[DATA PROVIDED]

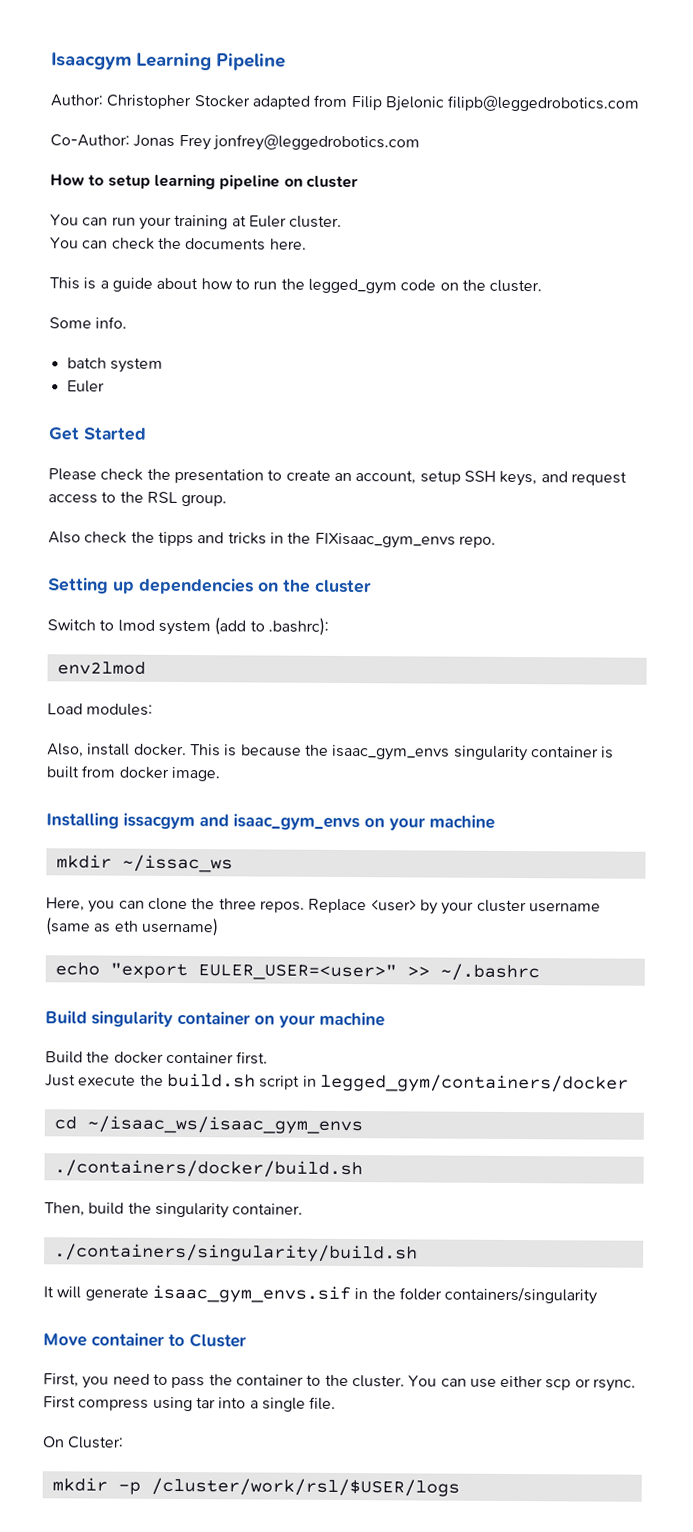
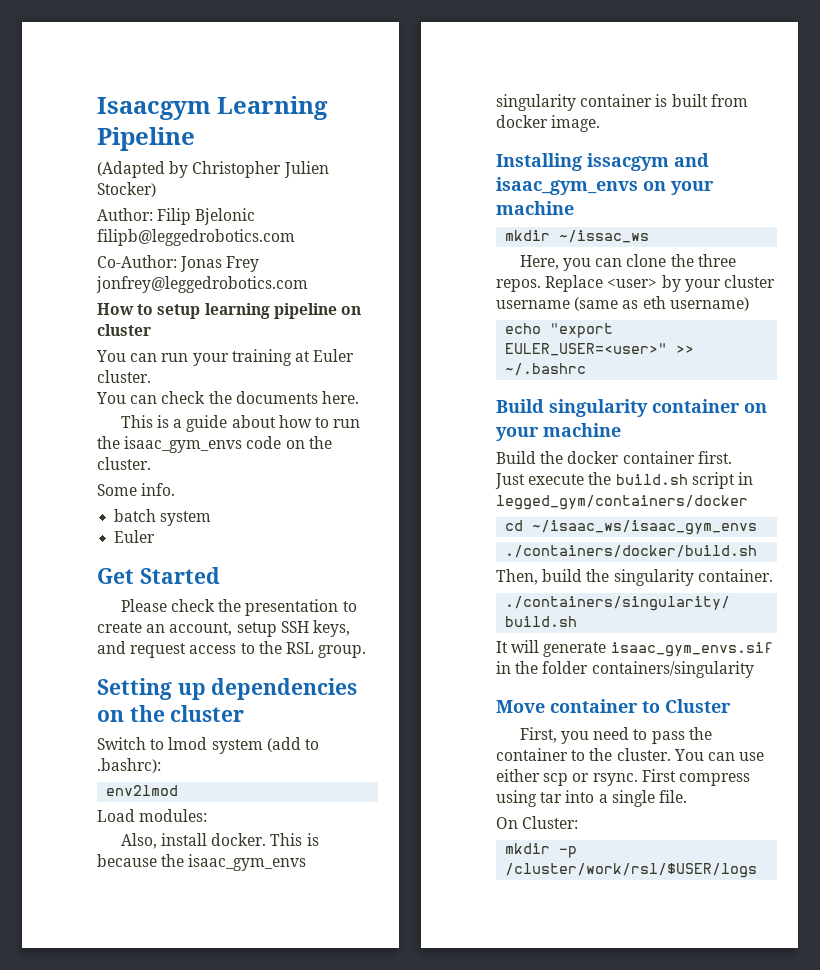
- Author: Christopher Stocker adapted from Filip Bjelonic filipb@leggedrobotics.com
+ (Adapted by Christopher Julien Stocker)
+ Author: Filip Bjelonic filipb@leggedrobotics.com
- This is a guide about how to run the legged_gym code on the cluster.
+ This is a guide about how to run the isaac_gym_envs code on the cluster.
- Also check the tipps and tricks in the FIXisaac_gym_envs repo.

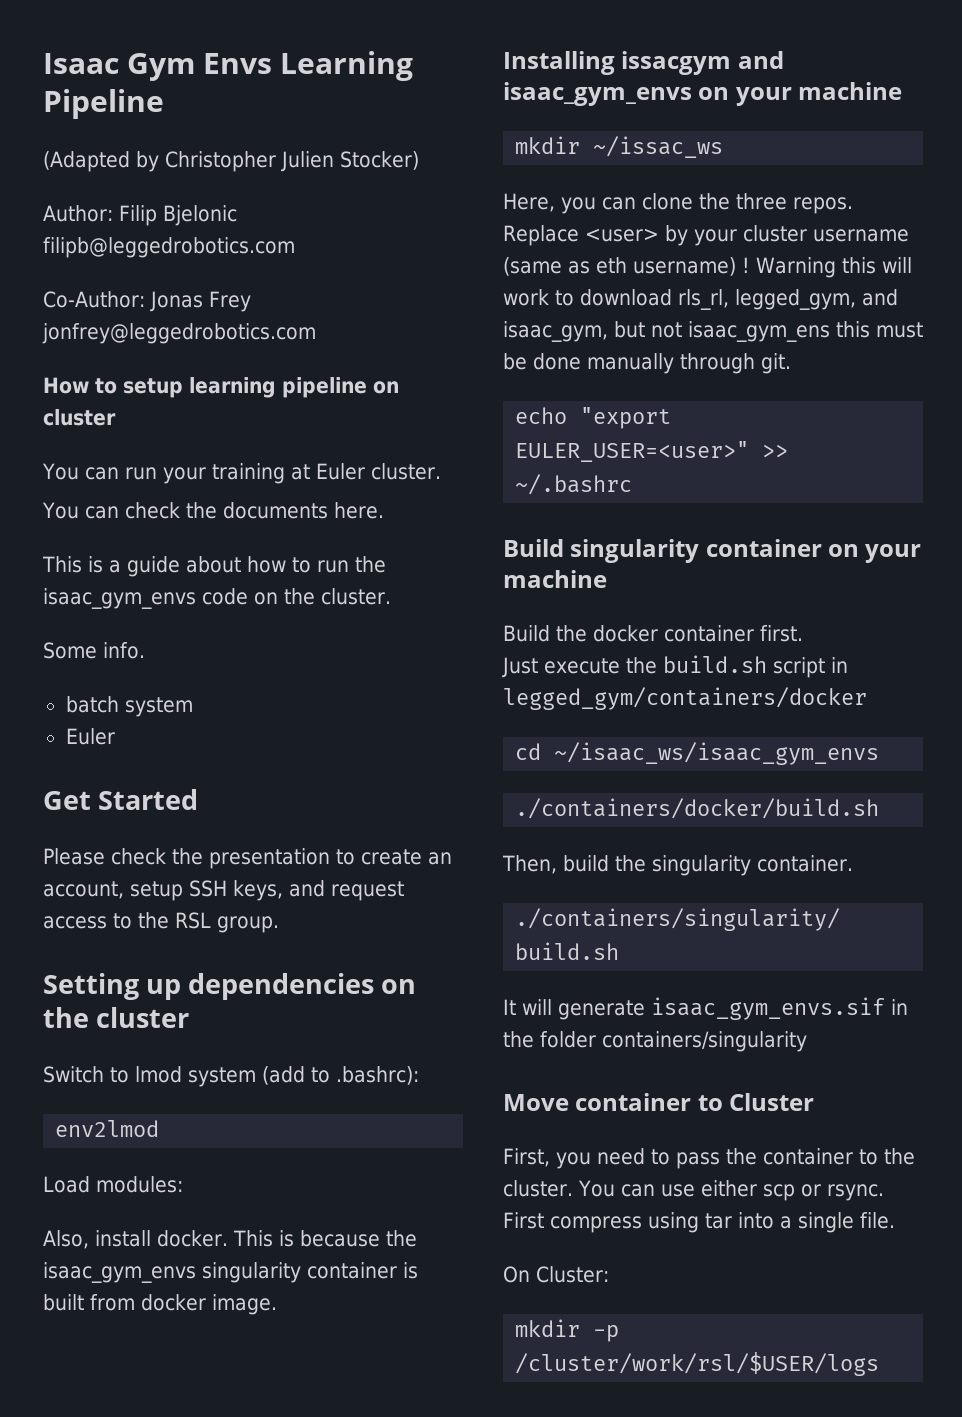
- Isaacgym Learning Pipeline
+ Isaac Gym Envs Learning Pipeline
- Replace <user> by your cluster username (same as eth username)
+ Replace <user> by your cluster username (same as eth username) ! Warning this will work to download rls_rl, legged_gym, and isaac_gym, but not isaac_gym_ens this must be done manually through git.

[/DATA PROVIDED]
[DATA PROVIDED]

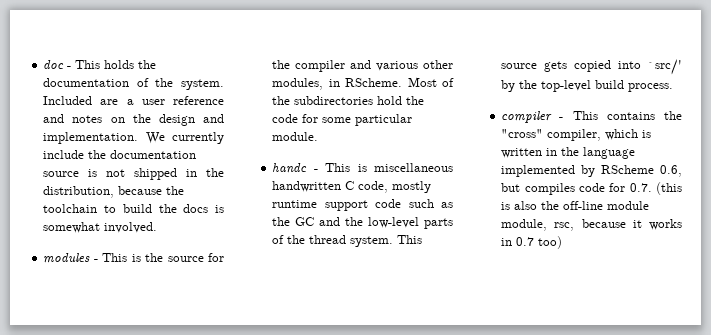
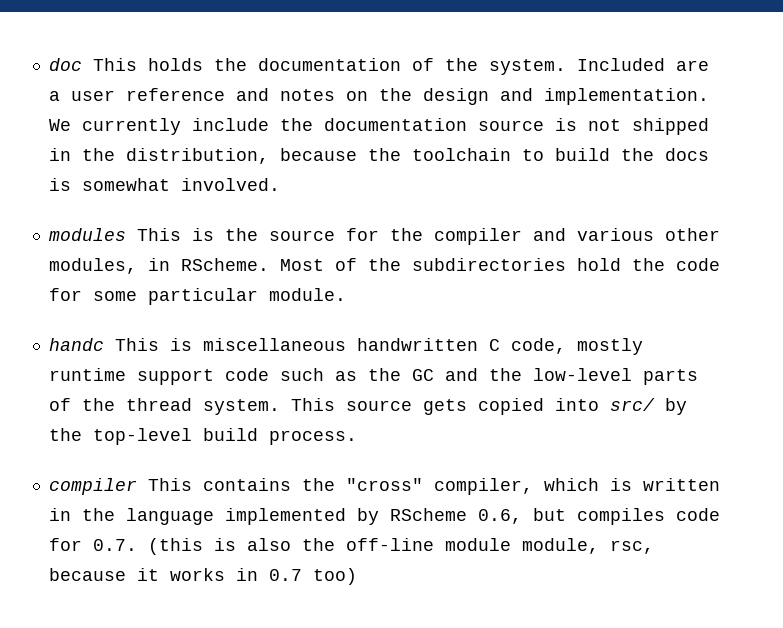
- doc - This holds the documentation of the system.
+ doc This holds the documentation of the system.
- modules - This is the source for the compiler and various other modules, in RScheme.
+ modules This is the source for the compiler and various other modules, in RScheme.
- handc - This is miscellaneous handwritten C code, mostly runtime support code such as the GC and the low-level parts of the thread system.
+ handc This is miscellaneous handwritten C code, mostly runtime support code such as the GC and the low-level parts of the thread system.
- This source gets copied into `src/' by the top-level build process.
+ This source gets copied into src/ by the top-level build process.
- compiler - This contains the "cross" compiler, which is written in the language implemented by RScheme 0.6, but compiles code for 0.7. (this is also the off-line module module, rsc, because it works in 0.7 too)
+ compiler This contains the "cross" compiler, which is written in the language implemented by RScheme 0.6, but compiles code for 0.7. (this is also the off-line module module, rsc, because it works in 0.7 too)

[/DATA PROVIDED]

WHAT YOU ARE ASKED TO DO: Above are some records. Output exactly the lines from the one that contains "- Also check" to the one that contains "- Replace <user>", keeping both, and omit the pictures.

EXERCISE RESULT:
- Also check the tipps and tricks in the FIXisaac_gym_envs repo.

- Isaacgym Learning Pipeline
+ Isaac Gym Envs Learning Pipeline
- Replace <user> by your cluster username (same as eth username)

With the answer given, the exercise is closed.